The records section start
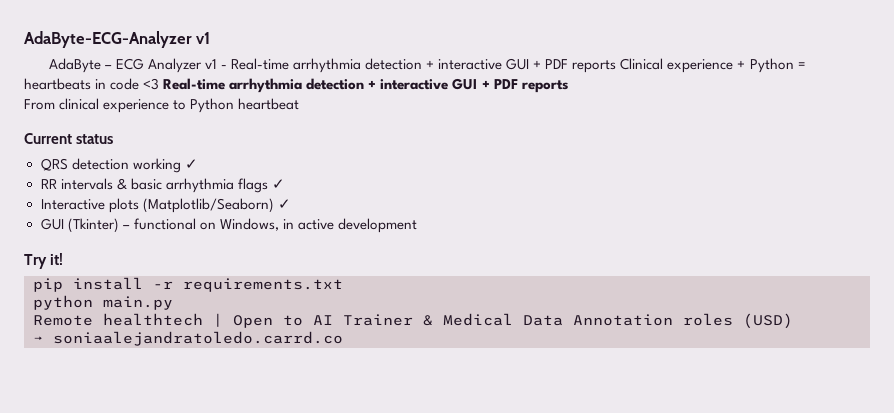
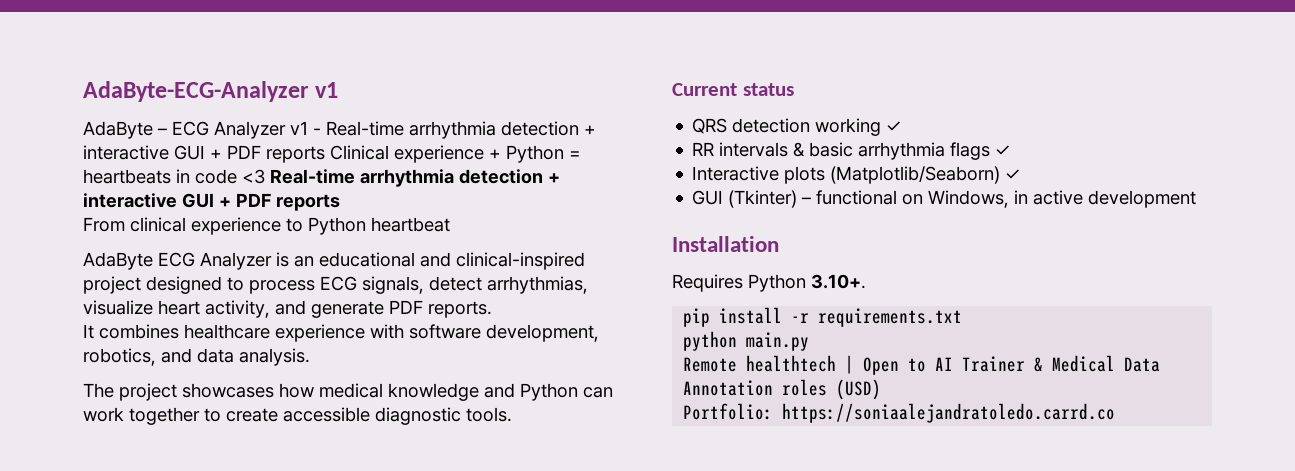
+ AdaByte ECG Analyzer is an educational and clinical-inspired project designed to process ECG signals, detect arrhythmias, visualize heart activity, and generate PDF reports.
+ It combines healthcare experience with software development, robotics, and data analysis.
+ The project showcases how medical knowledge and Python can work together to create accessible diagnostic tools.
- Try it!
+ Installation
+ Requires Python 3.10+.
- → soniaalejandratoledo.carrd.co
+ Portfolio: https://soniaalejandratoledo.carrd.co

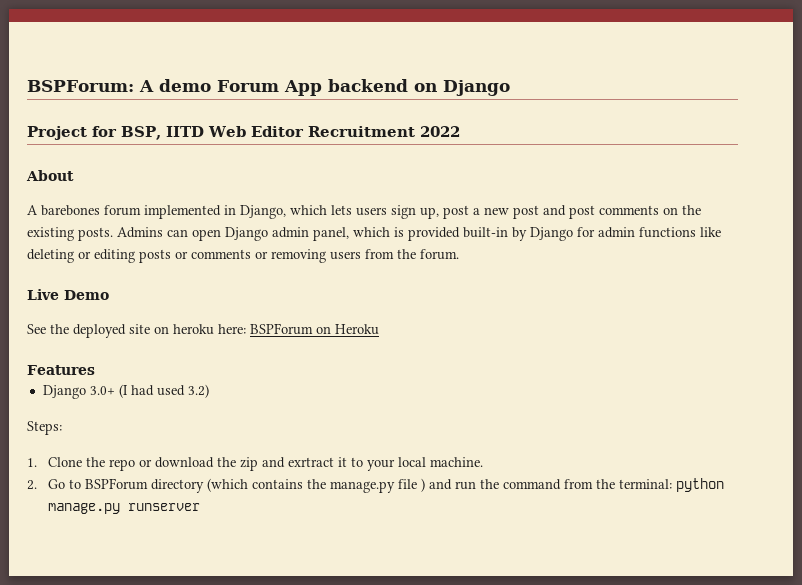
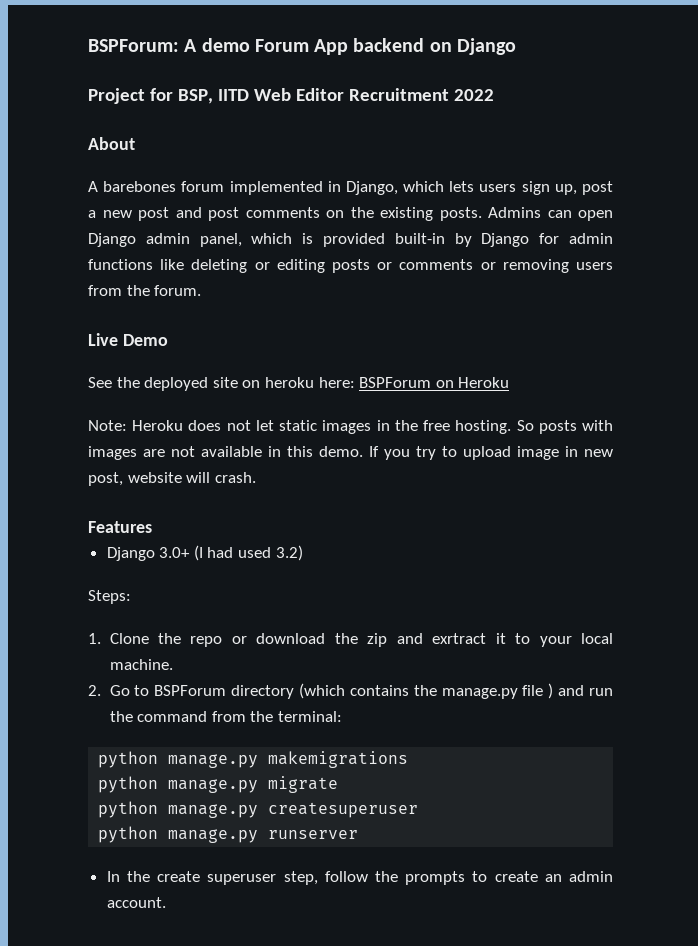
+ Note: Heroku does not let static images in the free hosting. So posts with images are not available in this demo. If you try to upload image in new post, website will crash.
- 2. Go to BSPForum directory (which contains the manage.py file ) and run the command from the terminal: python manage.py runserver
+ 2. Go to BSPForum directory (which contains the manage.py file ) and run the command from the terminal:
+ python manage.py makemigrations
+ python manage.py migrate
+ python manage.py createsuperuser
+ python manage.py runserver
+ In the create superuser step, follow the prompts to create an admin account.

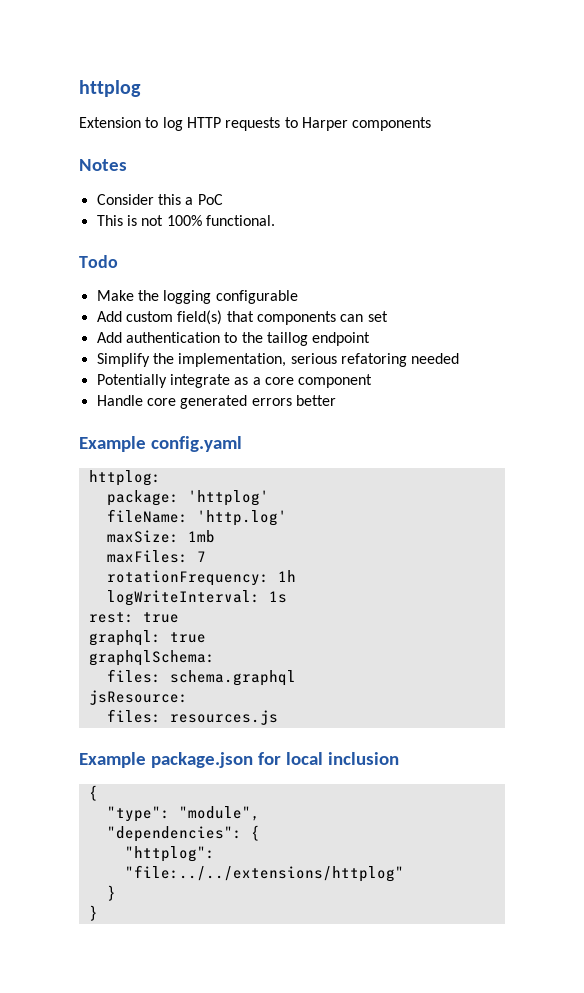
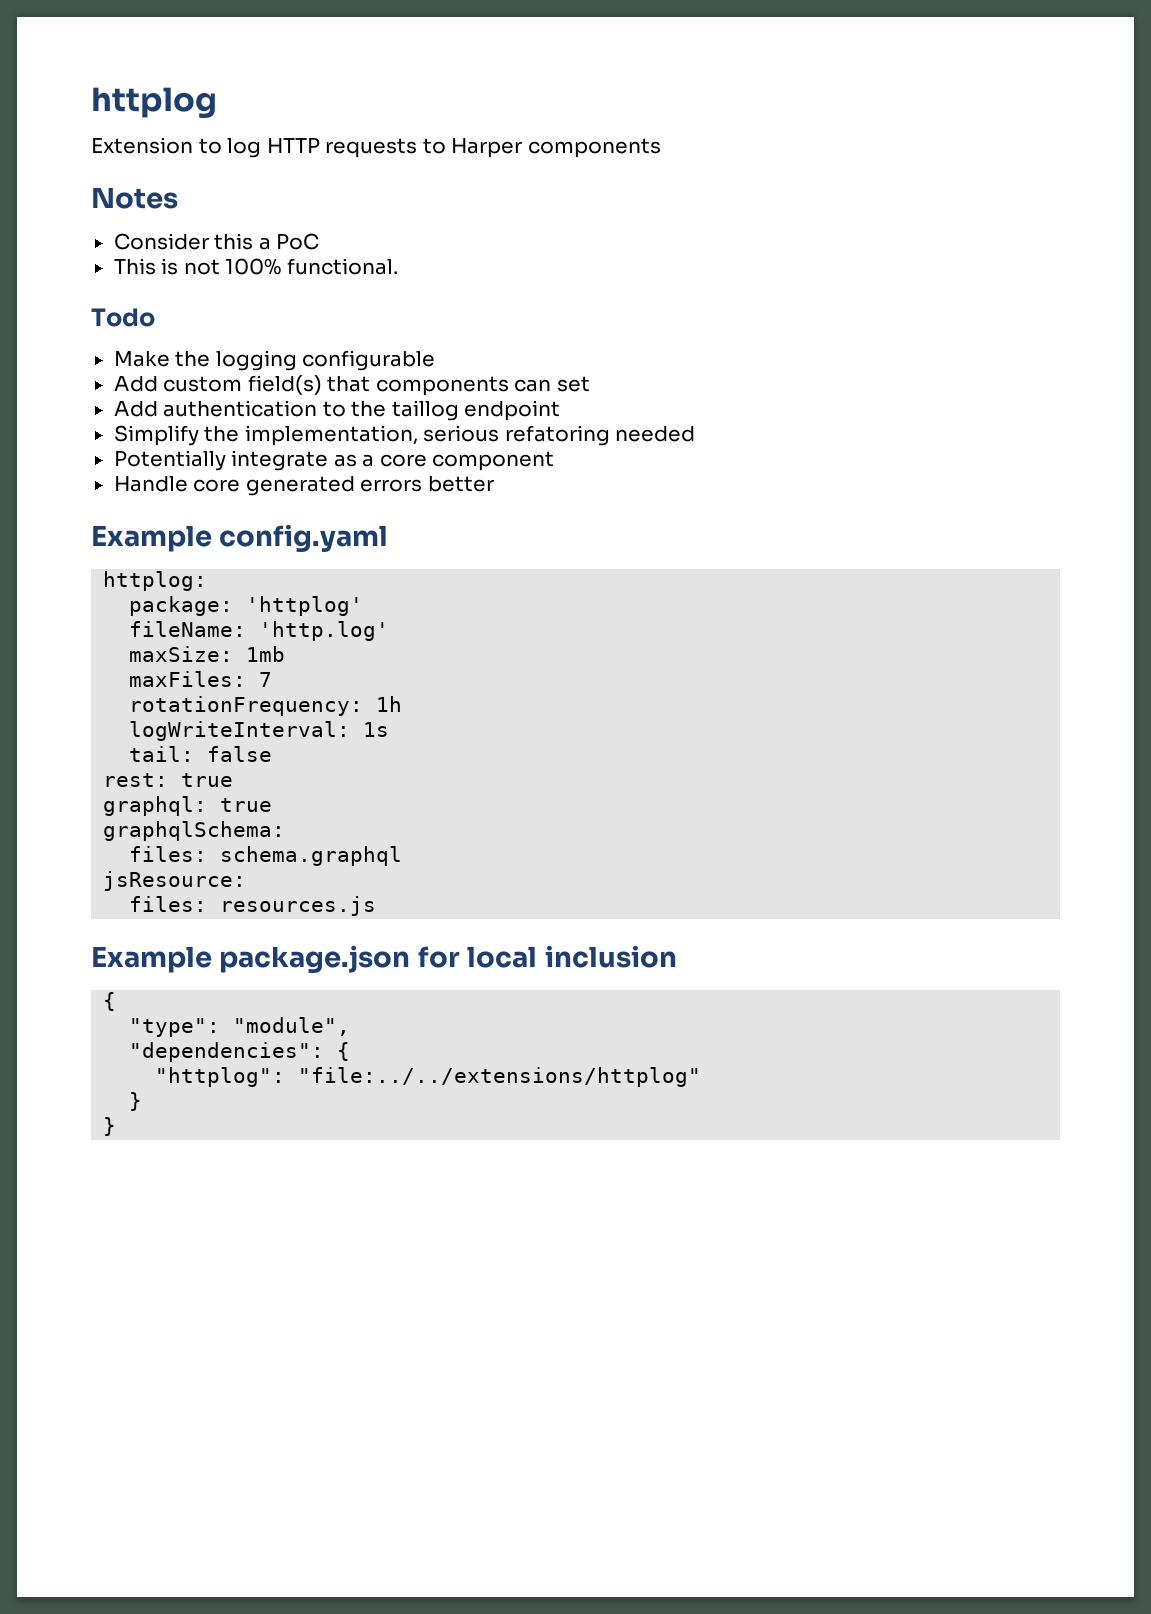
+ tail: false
The records section end
From the entries above, extract every line where the word "directory" appears.

**Response**
- 2. Go to BSPForum directory (which contains the manage.py file ) and run the command from the terminal: python manage.py runserver
+ 2. Go to BSPForum directory (which contains the manage.py file ) and run the command from the terminal:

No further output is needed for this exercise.